### TASK DIRECTIONS
Where the data below has the string "redhat", return the whole line.

══════════════════════════════

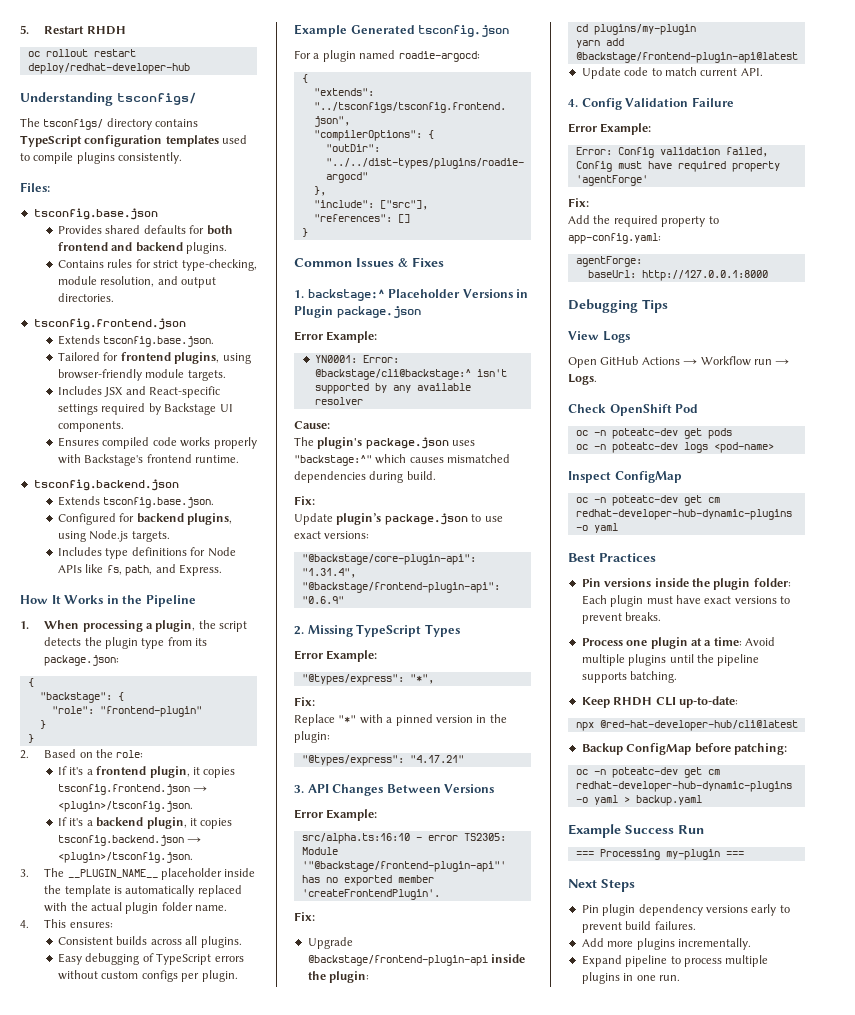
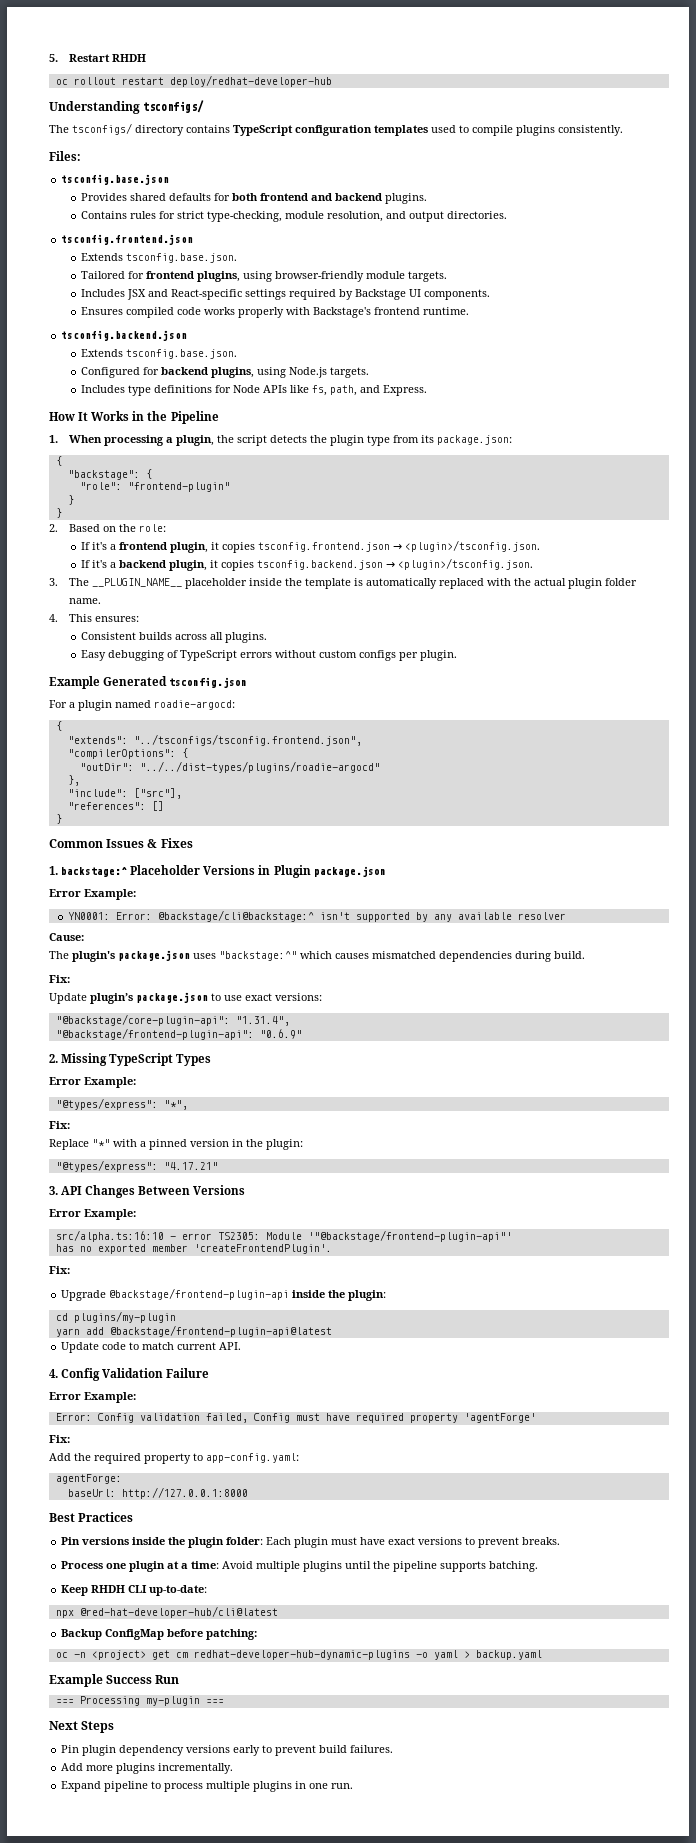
- Debugging Tips
- View Logs
- Open GitHub Actions → Workflow run → Logs.
- Check OpenShift Pod
- oc -n poteatc-dev get pods
- oc -n poteatc-dev logs <pod-name>
- Inspect ConfigMap
- oc -n poteatc-dev get cm redhat-developer-hub-dynamic-plugins -o yaml
- oc -n poteatc-dev get cm redhat-developer-hub-dynamic-plugins -o yaml > backup.yaml
+ oc -n <project> get cm redhat-developer-hub-dynamic-plugins -o yaml > backup.yaml

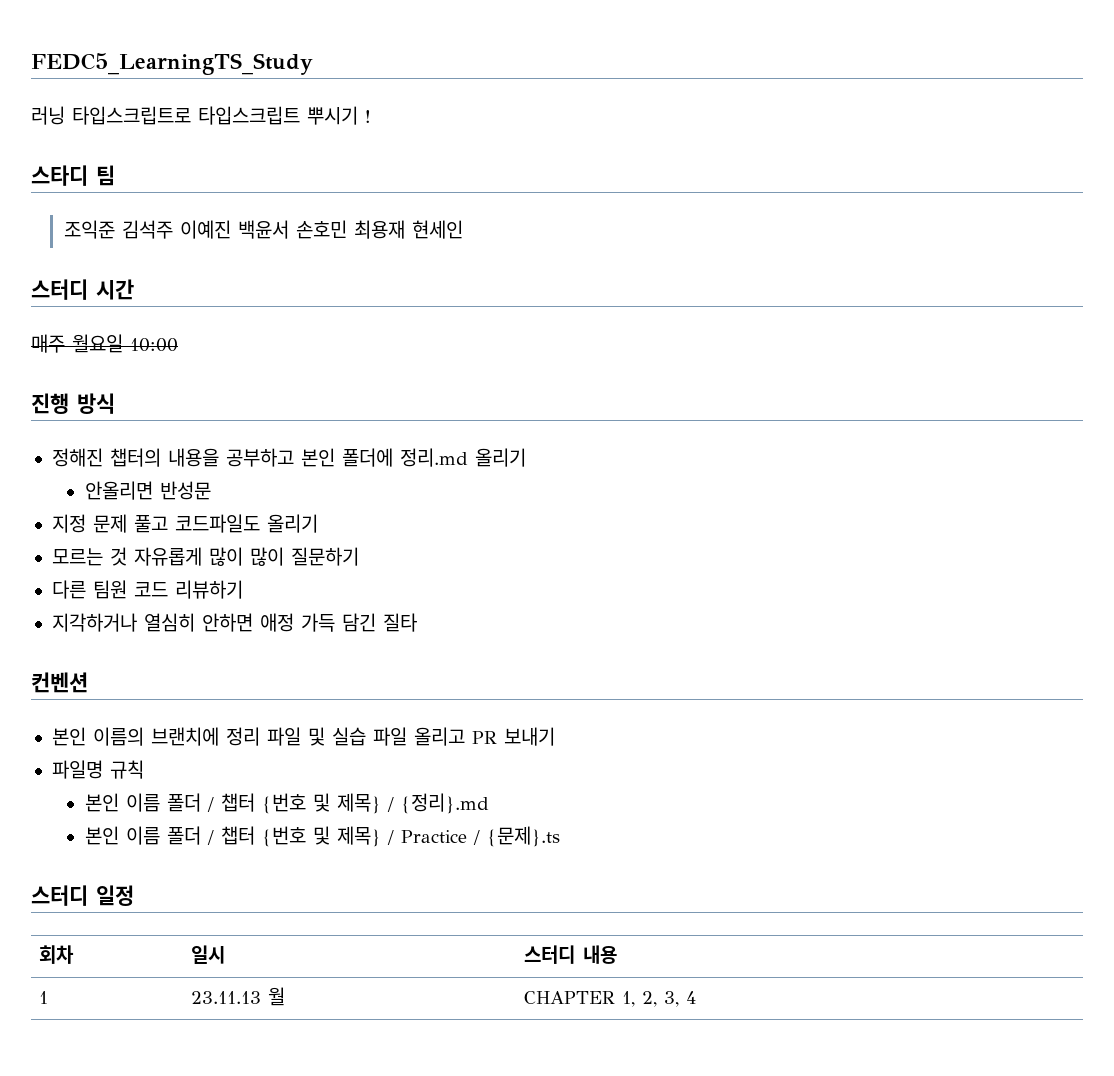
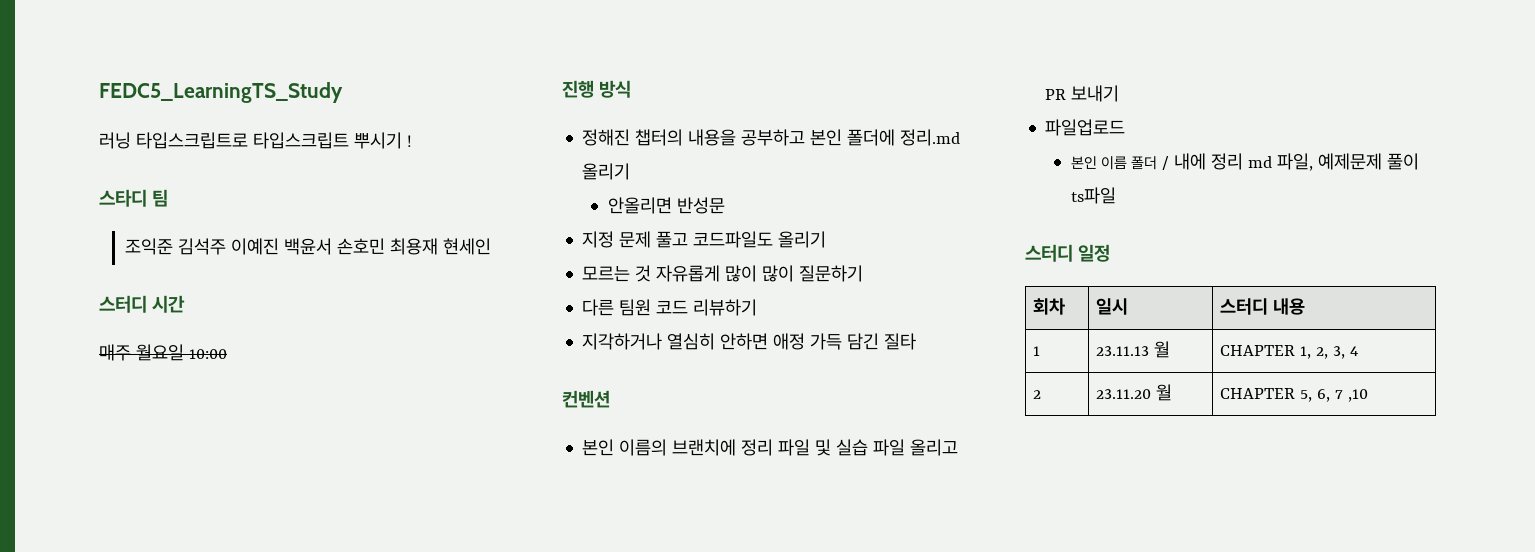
- 파일명 규칙
- 본인 이름 폴더 / 챕터 {번호 및 제목} / {정리}.md
- 본인 이름 폴더 / 챕터 {번호 및 제목} / Practice / {문제}.ts
+ 파일업로드
+ 본인 이름 폴더 / 내에 정리 md 파일, 예제문제 풀이 ts파일
+ 2 | 23.11.20 월 | CHAPTER 5, 6, 7 ,10

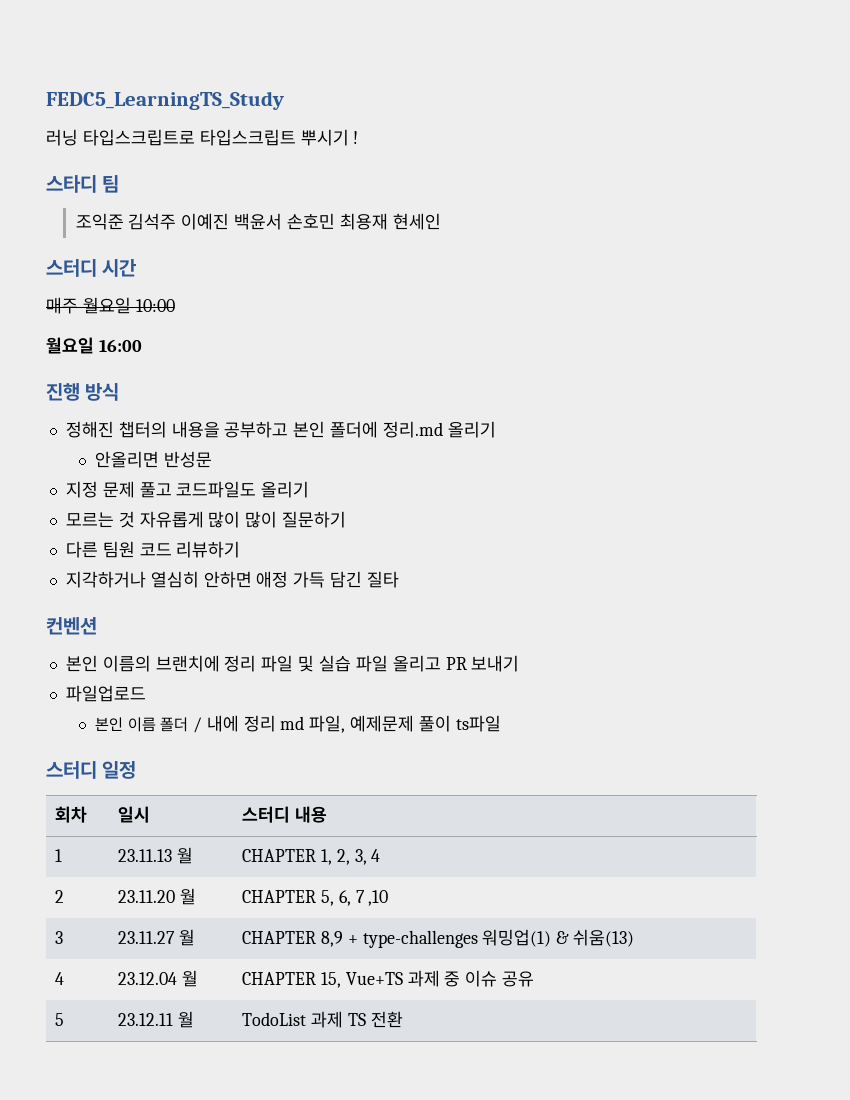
+ 월요일 16:00
+ 3 | 23.11.27 월 | CHAPTER 8,9 + type-challenges 워밍업(1) & 쉬움(13)
+ 4 | 23.12.04 월 | CHAPTER 15, Vue+TS 과제 중 이슈 공유
+ 5 | 23.12.11 월 | TodoList 과제 TS 전환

══════════════════════════════

### SOLUTION
- oc -n poteatc-dev get cm redhat-developer-hub-dynamic-plugins -o yaml
- oc -n poteatc-dev get cm redhat-developer-hub-dynamic-plugins -o yaml > backup.yaml
+ oc -n <project> get cm redhat-developer-hub-dynamic-plugins -o yaml > backup.yaml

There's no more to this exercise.